My 21st Century Restoration of the Blog

KCMO Presentation by Dean Halliday Smith *PN

Hello!  How are things?  Glad to have you reading this blog on a day you could have spent doing other things but, hey, here you are.

Because I don’t tweet, I blog.  Tweeting is twitter and Jonah Goldberg writes, ““Twitter is like someone took the practice of blogging, put it in a centrifuge, and reduced it to its essence. At least good blogging requires making arguments, marshaling facts, etc. Twitter at its worst, and most effective, strips that stuff away like discarded corn husks. Twitter is the fentanyl of blogging.”

Tweeting is blogging for those who don’t like ordinary keyboards and prefer thumbing a tiny rectangle of glass of their cellphone.  God gave us thumbs to make us special among the primates, so that would could develop tools, feed ourselves, go to NASCAR races, and play Call of Duty Black Ops II.   Not to tweet at 4 a.m.  No subject is that important.

My advice.  If you want a future political career, don’t tweet.  Not even to family!

A better life is reading a good book and ignoring cable news.  One I’m trying to find time to read is Tanya Landman’s Buffalo Soldier.  Interesting twist on characters.  The protagonist is a black girl who lives and fights the end of the civil war in a Union cavalry unit!  Interesting.  The Union army was segregated, so if she was in a Union cavalry regiment, she was keeping her race a secret.  Several women fought as men in actual Union regiments.  Landman’s slight twist makes for a good novel about Buffalo Soldiers.

My interest is the 10th U. S. Colored Cavalry regiment of Buffalo Soldiers were stationed at Fort Larned in 1867.  A high trajectory blast from a 32-pound howitzer from my farm will land in the Fort Larned parade-ground.  https://www.nps.gov/fols/learn/historyculture/buffalo-soldiers.htm

I’m not on the Fort Larned Chamber of Commerce but if you want real history, come see the place.  (“Where Custer’s Indian Wars began …”)  Many decades ago my senior partner and Bob Dole made the preservation of this fort happen.  Its now, we brag, the best preserved frontier cavalry fort in the National Park system.

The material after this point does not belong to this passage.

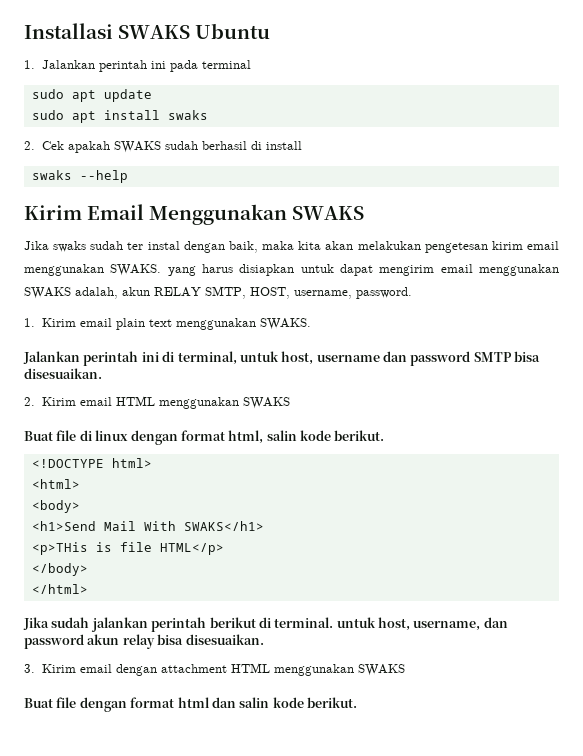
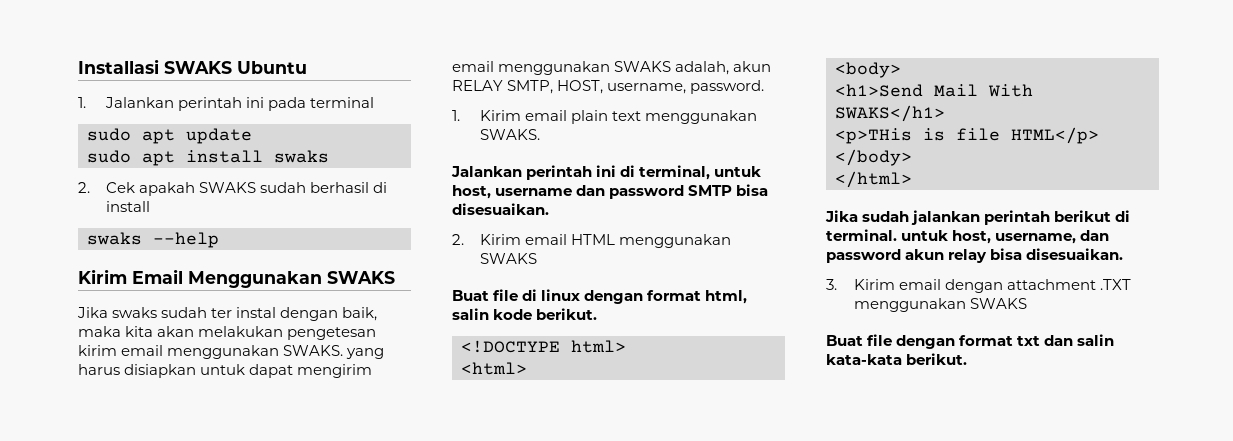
- 3. Kirim email dengan attachment HTML menggunakan SWAKS
+ 3. Kirim email dengan attachment .TXT menggunakan SWAKS
- Buat file dengan format html dan salin kode berikut.
+ Buat file dengan format txt dan salin kata-kata berikut.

My other back of the envelope suggestions are by the same author, Mark Twain.    Because it has been banned in many woke school districts and from the libraries of libs, I’m going to curl up re-read Huckleberry Finn.  I’m also going to enjoy “Pudd’nhead Wilson”.  Both are classical literature.  The irony of modern wannabe book burners banning Huckleberry Finn because of the “colloquial English” employed by Twain in his description of Jim, is that all good writers have critical ears for dialect.  Clemens heard it, and wrote Huckleberry Finn in the dialect of the era.

Pudd’nhead Wilson is even more interesting.  A young slave woman, fearing for her infant’s son’s life, exchanges her light-skinned child with her master’s. It’s a funny novel with a subtle dark side that sticks a knife in the thorny issues surrounding slavery.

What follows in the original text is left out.